After successful completion of the Kilopower Reactor Using Stirling Technology (KRUSTY) experiment in March 2018, the Kilopower project team is developing mission concepts and performing additional risk reduction activities to prepare for a possible future flight demonstration. Such a demonstration could pave the way for future Kilopower systems that power human outposts on the Moon and Mars, enabling mission operations in harsh environments and missions that rely on In-situ Resource Utilization to produce local propellants and other materials.
NASA is targeting 2020 for an initial in-flight demonstration.
Even when Kilopower becomes operational, it won't replace solar panels on most spacecraft soon.
- Because Kilopower is a nuclear power system, it will be expensive to build and launch, which limits its applications.
- NASA is targeting a system that produces 1 kW at a weight of 400 kg.

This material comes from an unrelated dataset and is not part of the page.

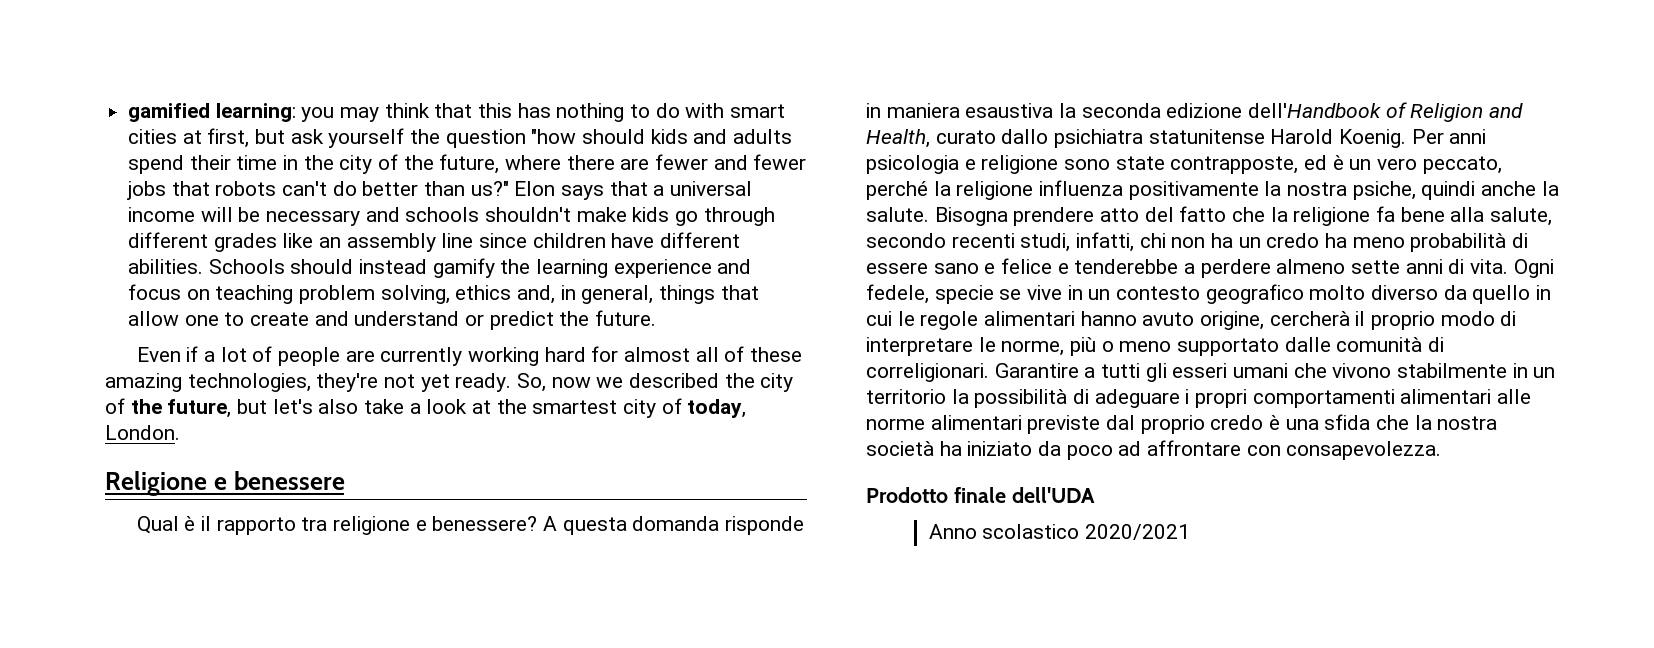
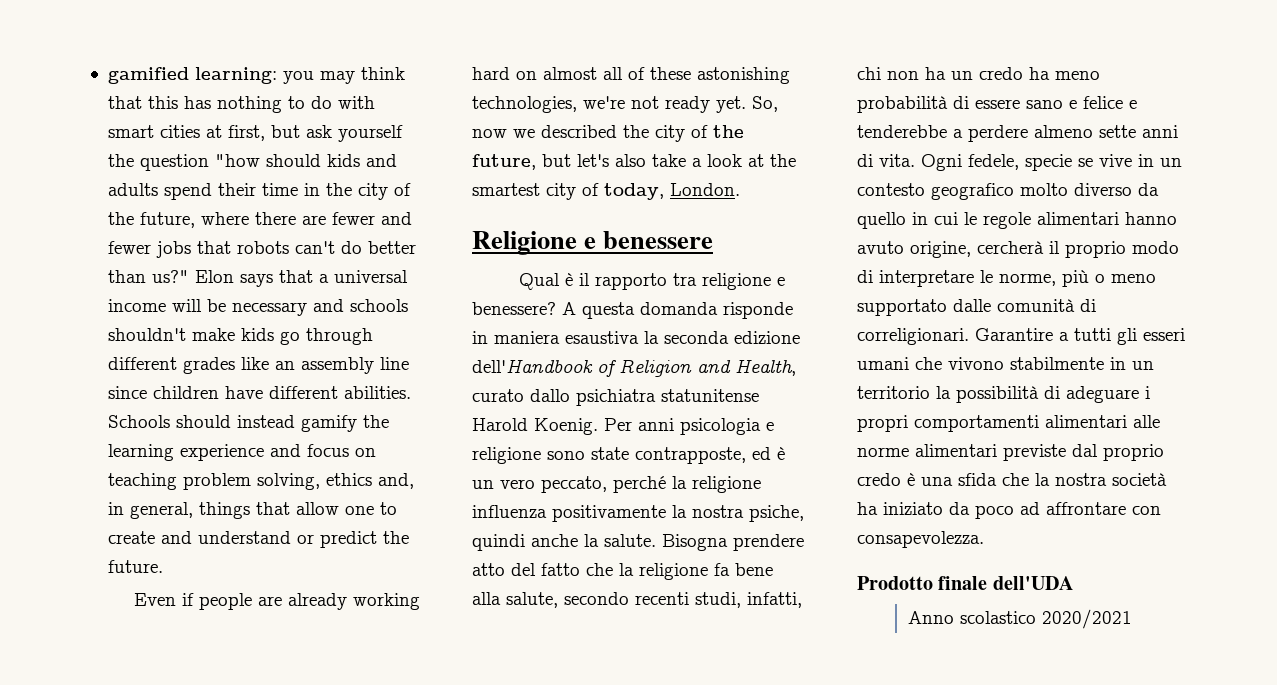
- Even if a lot of people are currently working hard for almost all of these amazing technologies, they're not yet ready.
+ Even if people are already working hard on almost all of these astonishing technologies, we're not ready yet.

In Earth orbit, solar panels can produce that power at a much lower weight: 50 W/kg, so 20 kg for 1 kW. (this ignores batteries, which you need for orbiters and ground-based applications)
Kilopower is targeted at planetary exploration: missions to Mars and the outer solar system. On Mars' surface, solar panels can be used but have drawbacks (dust accumulation, 30% lower performance than on Earth). And the further out from the Sun you get, the lower solar panel performance will be. The ground-based Kilopower system also has a higher power/weight ratio (1500 kg/10 kW) because it can use the ground as a heat sink. This makes a comparison with solar panels more favorable.
NASA's current nuclear power source, the GPHS RTG, costs about \$65-90 million apiece (cost estimate for the New Horizons mission) and provides ~250 W at launch. The goal is to supplement this with a system that provides more power at a lower cost. So far (including the KRUSTY demo reactor which didn't have Stirling generators) NASA has spent \$20M on Kilopower development.
The RTG may still be used for some missions: it has a proven lifetime of closing in on 50 years, while NASA targets "at least 10 years" for Kilopower. Because Kilopower contains moving parts (and an RTG doesn't), it's more difficult to keep a Kilopower reactor running for very long missions (e.g. Voyager).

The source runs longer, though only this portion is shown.